The group of Professor Michelle Simmons f & # 39; UNSW Sydney showed a compact sensor to access information stored in the electrons & # 39; individual atoms – jġibna advance one step closer to scalable quantum computing in silicon.
The research, carried out within the Simmons group in Center & # 39; Excellence for Quantum Computation and Communication Technology (CQC2T) with PhD student Prasanna Pakkiam as main author, was published today in the journal prestigious Physical Review X (PRX).
Quantum bits (or qubits) made of electrons in atoms hosted on a single & # 39; semiconductors are promising platform for quantum computers on a large scale, thanks to their long-term stability.

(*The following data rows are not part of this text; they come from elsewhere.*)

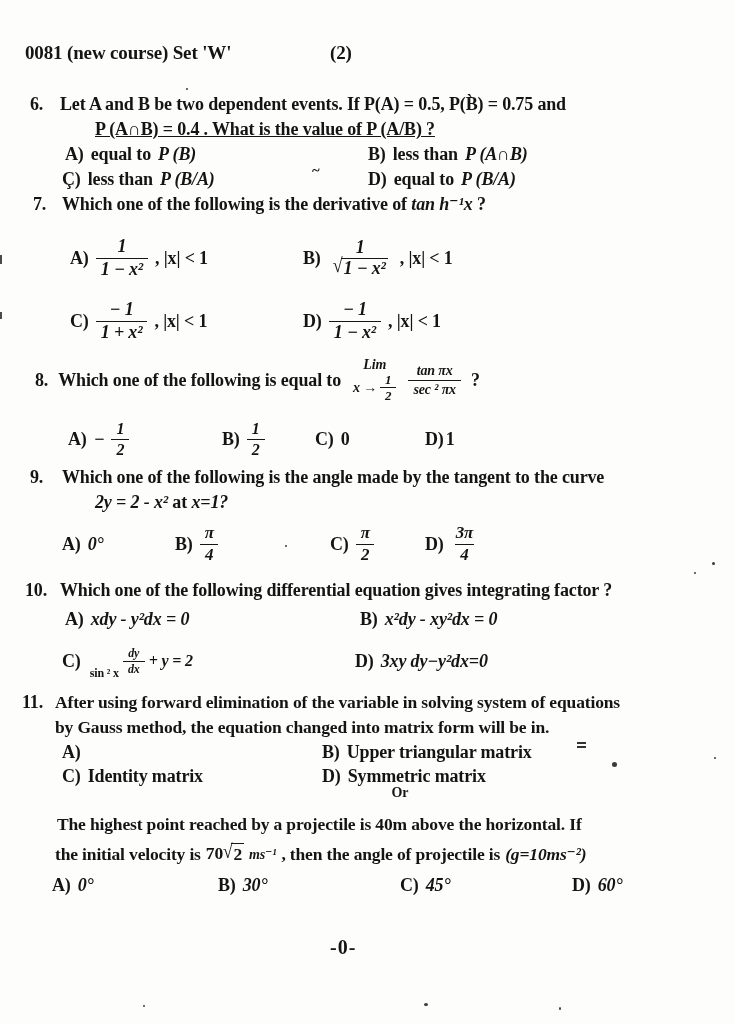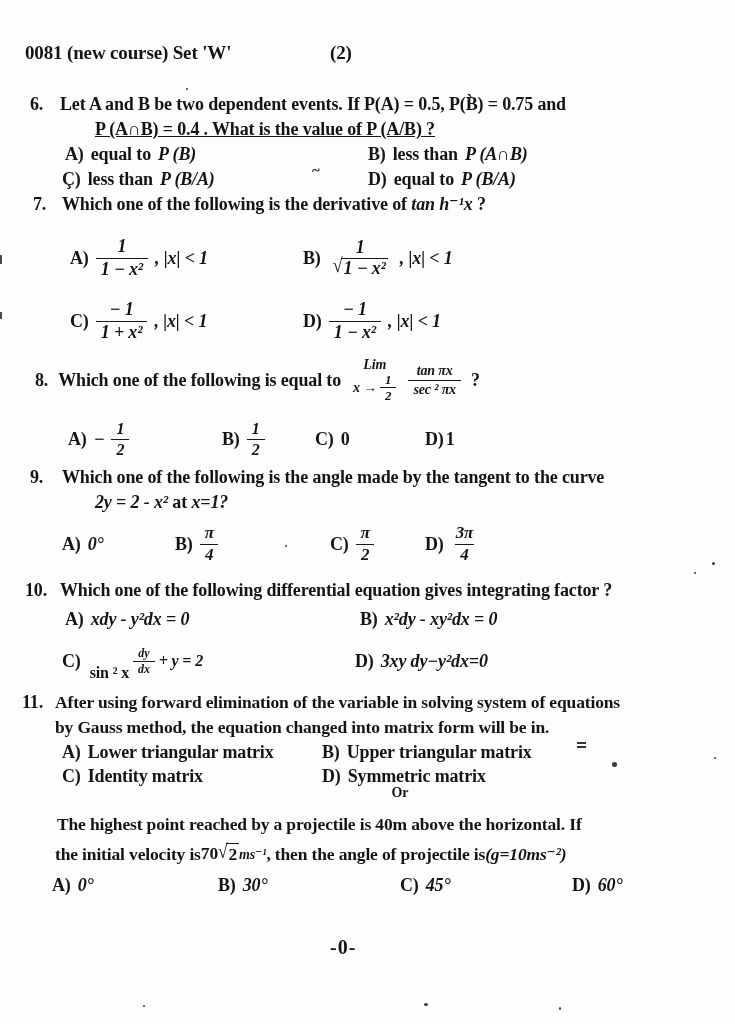--- a/index.html
+++ b/index.html
@@ -25,21 +25,21 @@
   .frac.small > .den { border-top-width:1.3px; }
   
   .sqrt { display:inline-flex; align-items:flex-start; font-style:italic; }
   .rad { font-style:normal; margin-right:-1px; transform:scaleY(1.12); transform-origin:bottom; }
   .radicand { border-top:1.7px solid #161616; padding:0 2px; }
   
   .lim { display:inline-flex; flex-direction:column; align-items:center; font-size:14px; line-height:1.12; margin:0 2px; }
   .lim-top { font-style:italic; }
   .lim-bot { display:inline-flex; align-items:center; gap:3px; font-style:italic; }
   .stem-flex { position:absolute; display:flex; align-items:center; white-space:nowrap; }
-  .cond { font-style:italic; }
+  .cond { }
   .or-label { position:absolute; text-align:center; font-size:14px; }
   .end-mark { position:absolute; font-size:20px; letter-spacing:1px; }
   
   .speck { position:absolute; background:#3a3a3a; border-radius:50%; }
   .tick { position:absolute; background:#4a4a4a; }
   .stray { position:absolute; font-size:15px; transform:rotate(-6deg); }
   .eqmark { position:absolute; width:9px; height:6px; border-top:2px solid #333; border-bottom:2px solid #333; }
 </style>
 </head>
 <body>
@@ -223,42 +223,41 @@
         <span class="math">xdy - y²dx = 0</span>
       </span>
       <span class="opt" style="left:360px;">
         <span class="lbl">B)</span>
         <span class="math">x²dy - xy²dx = 0</span>
       </span>
     </div>
     <div class="row" style="top:636px; height:50px;">
       <span class="opt" style="left:62px; gap:4px;">
         <span class="lbl" style="margin-right:5px;">C)</span>
-        <span class="rm" style="font-size:16px;margin-top:24px;">sin ² x</span>
+        <span class="rm" style="font-size:12px;margin-top:24px;">sin ² x</span>
         <span class="frac" style="font-size:12px;">
           <span class="num">dy</span>
           <span class="den">dx</span>
         </span>
         <span class="math" style="font-size:16px;">+ y = 2</span>
       </span>
       <span class="opt" style="left:355px;">
         <span class="lbl">D)</span>
         <span class="math">3xy dy−y²dx=0</span>
       </span>
     </div>
   </div>
 
   <div>
     <div class="qnum" style="top:690px; left:22px;">11.</div>
     <div class="line" style="top:690px; left:55px; font-size:17.5px;">After using forward elimination of the variable in solving system of equations</div>
     <div class="line" style="top:715px; left:55px; font-size:17.5px;">by Gauss method, the equation changed into matrix form will be in.</div>
     <div class="row" style="top:740px; height:24px;">
       <span class="opt" style="left:62px;">
         <span class="lbl">A)</span>
-        <span>Lower triangular matrix</span>
       </span>
       <span class="opt" style="left:322px;">
         <span class="lbl">B)</span>
         <span>Upper triangular matrix</span>
       </span>
     </div>
     <div class="row" style="top:764px; height:24px;">
       <span class="opt" style="left:62px;">
         <span class="lbl">C)</span>
         <span>Identity matrix</span>
@@ -266,21 +265,21 @@
       <span class="opt" style="left:322px;">
         <span class="lbl">D)</span>
         <span>Symmetric matrix</span>
       </span>
     </div>
     <div class="or-label" style="top:785px; left:320px; width:160px;">Or</div>
   </div>
 
   <div>
     <div class="line" style="top:812px; left:57px; font-size:17.5px;">The highest point reached by a  projectile is 40m above the horizontal. If</div>
-    <div class="stem-flex" style="top:838px; left:55px; height:32px; font-size:17.5px;">
+    <div class="stem-flex" style="top:838px; left:55px; height:32px; gap:5px; font-size:17.5px;">
       <span>the initial velocity is</span>
       <span class="sqrt" style="font-style:normal;">
         <span>70</span>
           <span class="rad">√</span>
           <span class="radicand">2</span>
       </span>
       <span class="math" style="font-size:14px;">ms⁻¹</span>
       <span>, then the angle of projectile is</span>
       <span class="math">(g=10ms⁻²)</span>
     </div>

Creating & # 39; & # 39 qubits through; Precise positioning and encapsulation & # 39; & # 39 atoms; Individual phosphorus in & # 39; silicon chip is unique Australian approach that the team & # 39; Simmons was leading globally.
But the increase in connections and gates necessary for scaling architecture of phosphorus atom was going to be a challenge – the & # 39; now.
"To monitor kwbit even one, you build connections and multiple degrees around individual atoms, where there is not much space," says Professor Simmons. "In addition, you need qubits of & # 39; quality nearby so they can talk to & # 39; other – you can & # 39; only be achieved if you have the least infrastructure & # 39; around gate as possible & # 39; is. "
Compared to & # 39; other approaches to become a quantum computer, the system of & # 39; Simmons already had a density of & # 39; relatively low door. Conventional measurement is still required at least 4 degrees per qubit: 1 and 3 for controlling to read.
By integrating sensor read in & # 39; one of the gates of & # 39; control of the UNSW team could & # 39; subverting & # 39; for two gates: one for control and one for reading.
"Not only our system is more compact, but by integrating superconducting circuit attached to the door now we have the sensitivity to determine the quantum state of the qubit by measuring whether electrons move between two neighboring atoms", said the main author Pakkiam.
"And we have demonstrated that we can do this in & # 39; & # 39 with real-time, only one considered it – one shot – without the need to repeat the experiment and average the results."
"This represents a major breakthrough in the way we read the information embedded in our qubits", concludes Simmons. "The result confirms that the reading b & # 39; one door & # 39; qubits now reach the sensitivity required to perform the correction & # 39; quantum error required for scalable quantum computer."
The first Australian company quantum computing
Since May 2017, the first company information quantum of Australia, Silicon Quantum Computing Pty Limited (SQC), has been working to develop and commercialize quantum computer based on a series of & # 39; intellectual property developed at the Australian Center & # 39; Excellence for Quantum Computation and Communication Technology (CQC2T).
Connected to & # 39; CQC2T on the campus of NUSW f & # 39; Sydney, SQC is investing in & # 39; & # 39 portfolio; projects & # 39; kwantistiċi parallel technological development conducted by leading researchers, including Australian of the Year and Laureate Professor Michelle Simmons. Its aim is to produce a device & # 39; & # 39 demonstration; 10 qubit in & # 39; silicon until 2022 as the precursor to commercial quantum computer based on commercial silicon.
SQC believes that quantum computers will ultimately have a significant impact on the global economy, b & # 39; possible applications in design software, machine learning, scheduling and logistics planning, financial analysis, modeling of the market of stocks, software and hardware verification, climate models, testing, and early detection and disease prevention.
Created by & # 39; & # 39 unique coalition; governments, corporations and universities, competing with SQC & # 39; some of the largest multinational & # 39; technology and laboratories & # 39; foreign research.
As well as develop its own proprietary technology and its intellectual property, SQC will continue to work with & # 39; CQC2T and other participants in the ecosystem of the Australian Quantum Computer and International, to build and develop the computing industry quantum silicon in Australia and, ultimately, and services for global markets.